12. The words of Lord Blackburn's judgment, in Sohibsby v. Westenholz, which were relied upon, are these-
If, at the time when the obligation was contracted, the defendants were within the foreign country, but left it before the suit was instituted, we should be inclined to think the laws of that country bound them, though, before finally deciding this, we should like to hear the question argued.

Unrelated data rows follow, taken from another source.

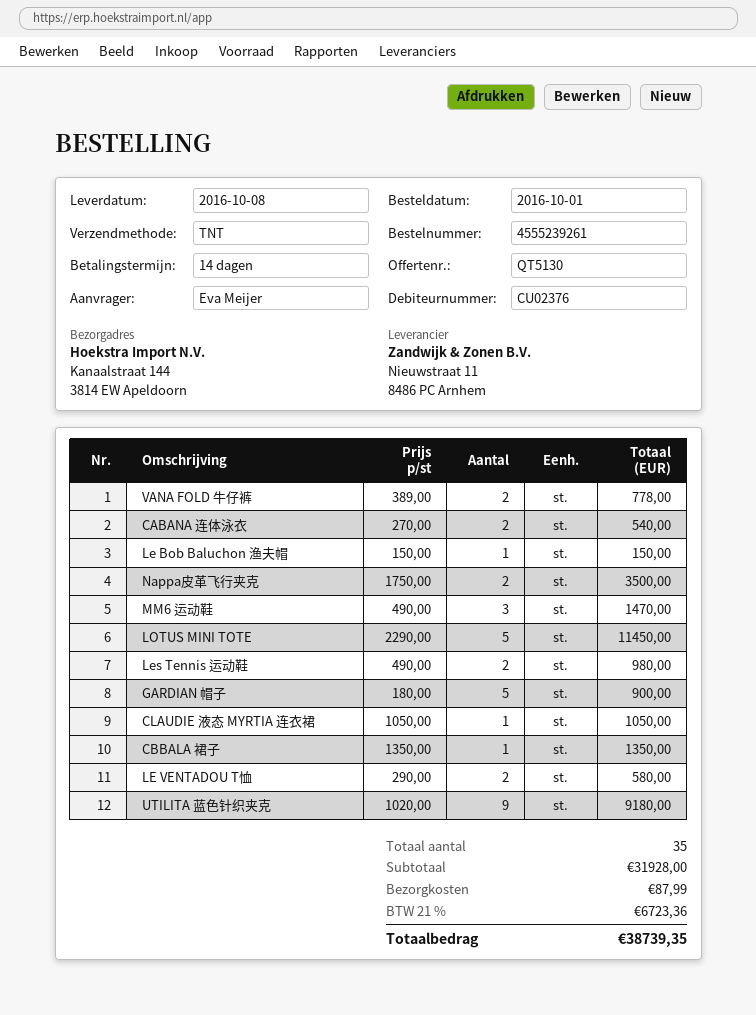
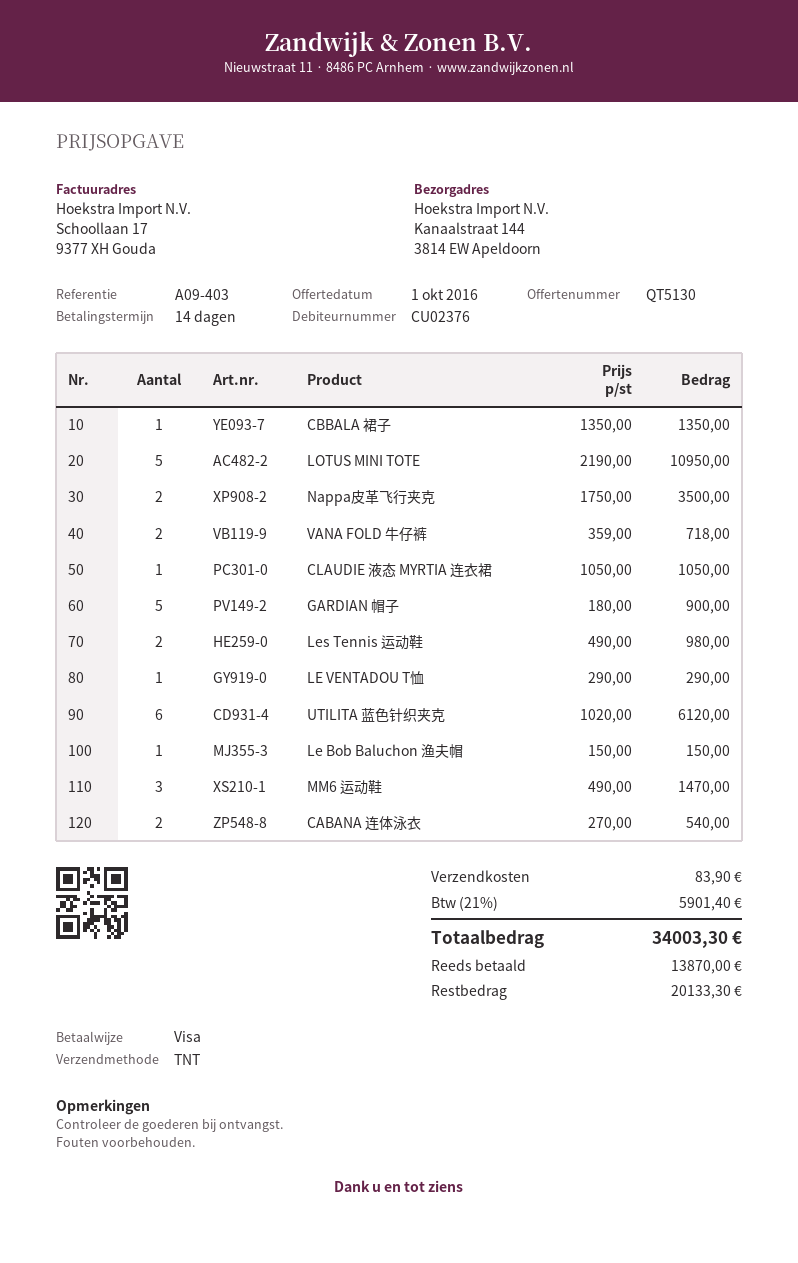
VANA FOLD 牛仔裤: 2 x 389.00 = 778.00 -> 2 x 359.00 = 718.00
LOTUS MINI TOTE: 5 x 2290.00 = 11450.00 -> 5 x 2190.00 = 10950.00
LE VENTADOU T恤: 2 x 290.00 = 580.00 -> 1 x 290.00 = 290.00
UTILITA 蓝色针织夹克: 9 x 1020.00 = 9180.00 -> 6 x 1020.00 = 6120.00
shipping: 87.99 -> 83.90
tax: 21% = 6723.36 -> 21% = 5901.40
total: 38739.35 -> 34003.30

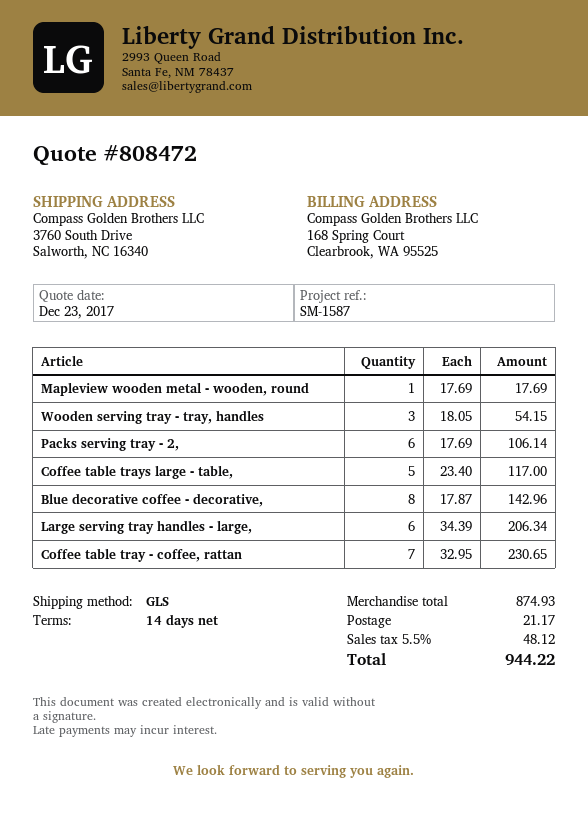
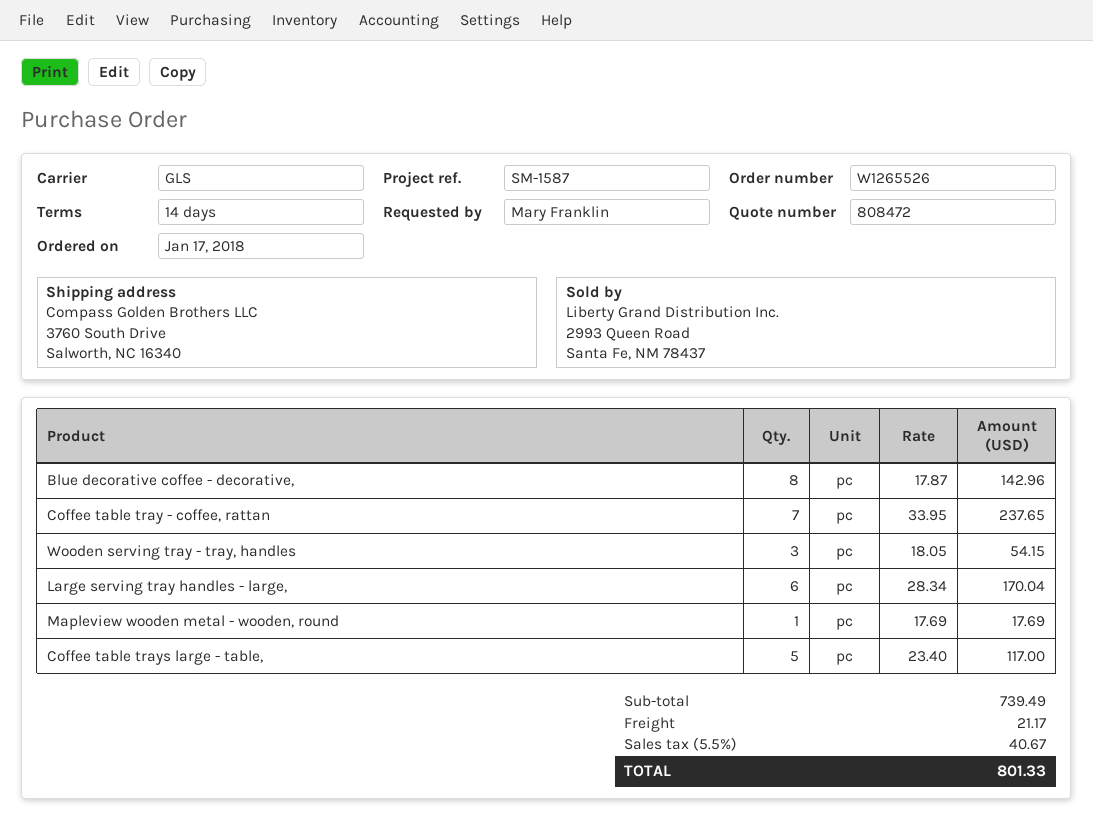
Packs serving tray - 2,: 6 x 17.69 = 106.14 -> none
Large serving tray handles - large,: 6 x 34.39 = 206.34 -> 6 x 28.34 = 170.04
Coffee table tray - coffee, rattan: 7 x 32.95 = 230.65 -> 7 x 33.95 = 237.65
subtotal: 874.93 -> 739.49
tax: 5.5% = 48.12 -> 5.5% = 40.67
total: 944.22 -> 801.33

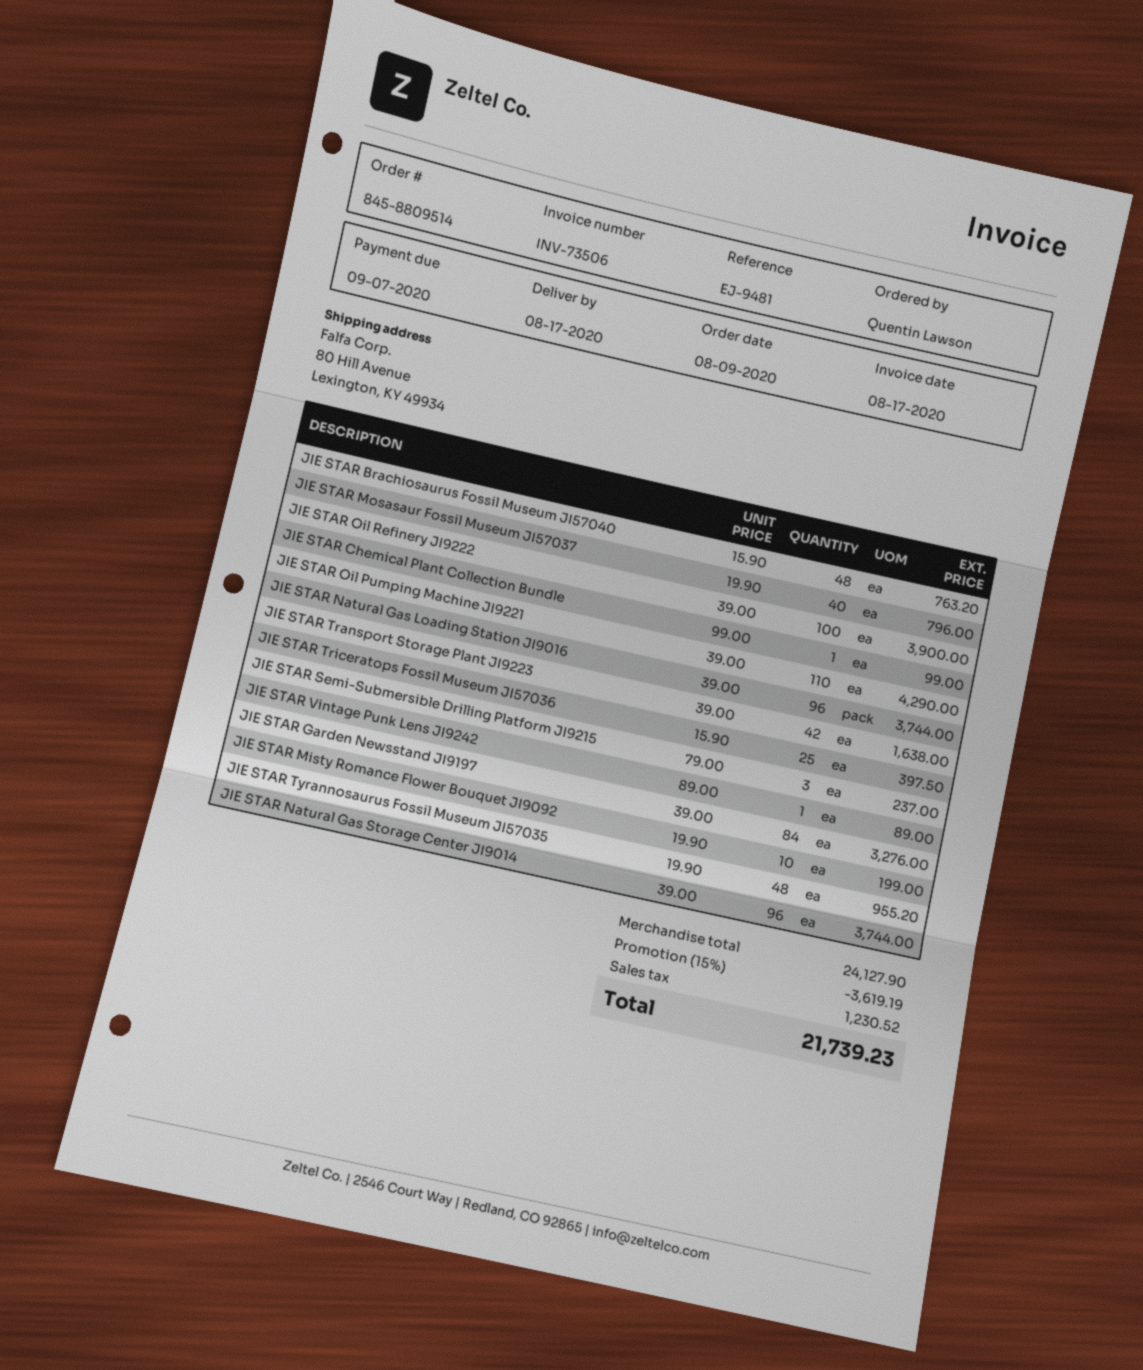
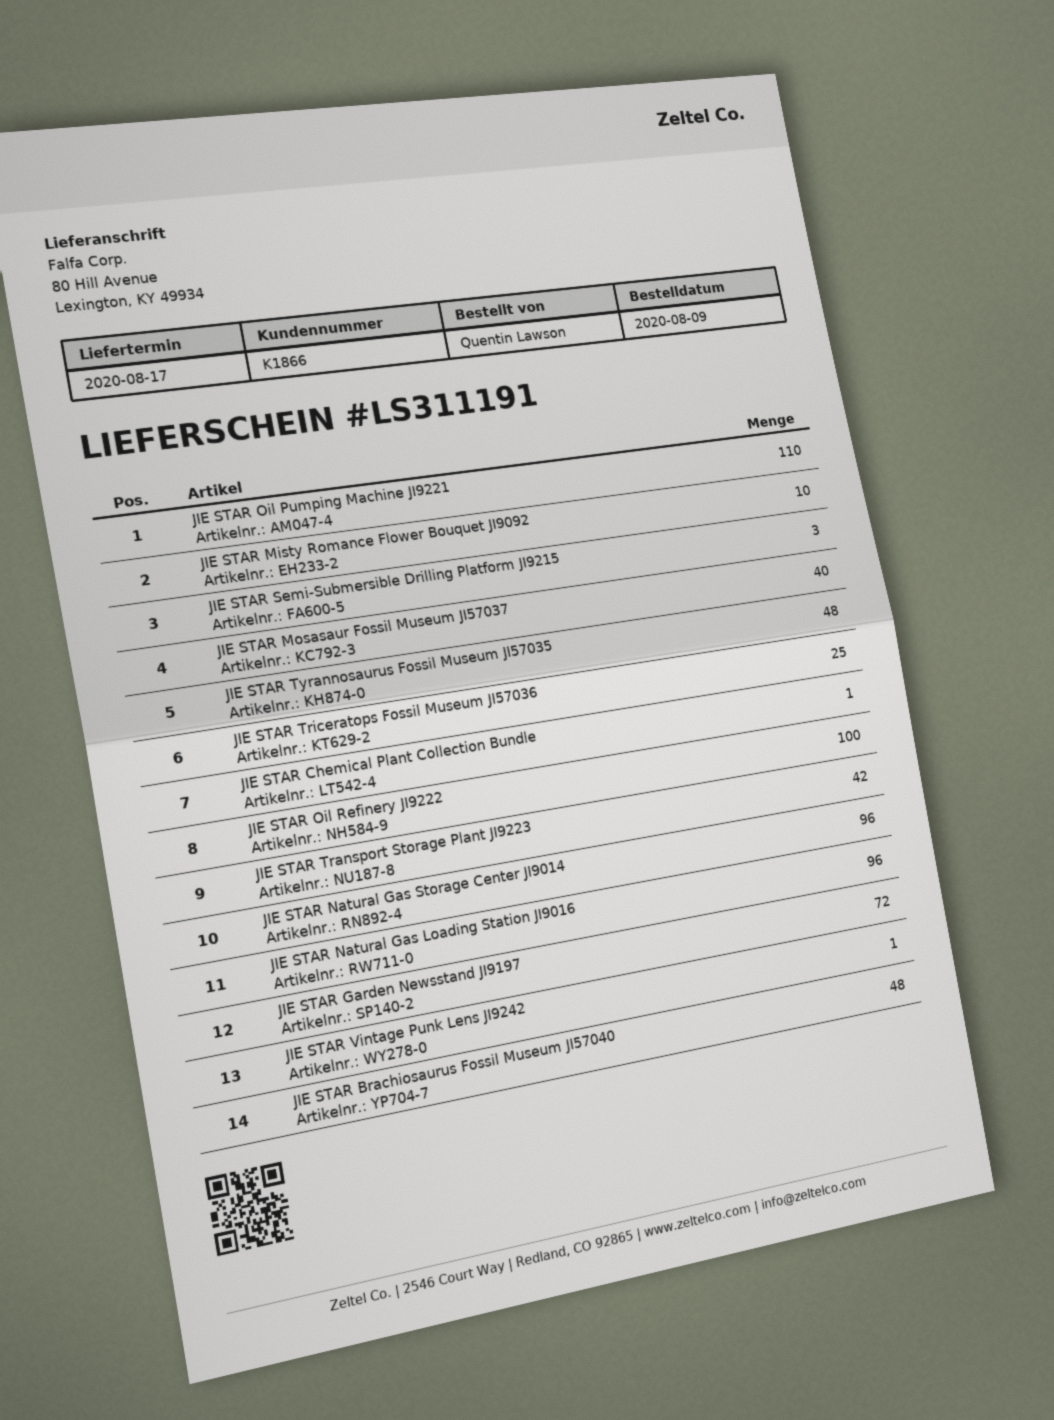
JIE STAR Garden Newsstand JI9197: 84 -> 72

13. Upon this sentence it is to be observed that beyond doubt in such a case the laws of the country in which an obligation was contracted might bind the parties, so far as the interpretation and effect of the obligation was concerned, In whatever forum the remedy might be sought. The learned Judge had not to consider whether it was a legitimate consequence from this that they would be bound to submit, on the footing of contract or otherwise, to any assumption of jurisdiction over them, in respect of such a contract, by the tribunals of the country in which the contract was made, at any subsequent time, although they might be foreigners resident abroad. That question was not argued, and did not arise, in the case then before the Court, and if this was what Mr. Justice Blackburn meant, their Lordships could not regard any mere inclination of opinion on a question of such large and general importance, on which the Judges themselves would have desired to hear argument if it had required decision, as entitled to the same weight, which might be due to a considered judgment of the same authority. Upon the question itself, which was determined in Schihsby v. Westenholz, Mr. Justice Blackburn had at the trial formed a different opinion from that at which he ultimately arrived, and their Lordships do not doubt that if he had heard argument upon the question, whether an obligation to accept the forum loci contractus, as having, by reason of the contract, a conventional jurisdiction against the parties in a suit founded upon that contract for all future time, wherever they might be domiciled or resident, was generally to be implied, he would have come (as their Lordships do) to the conclusion that such obligation unless expressed, could not be implied.
14. Their Lordships will therefore humbly advise Her Majesty to reverse the decrees of the Chief Court of the Punjab, and to restore those of the Additional Commissioner of Lahore. The respondent will pay the costs of the appeals to the Courts below, and of these appeals.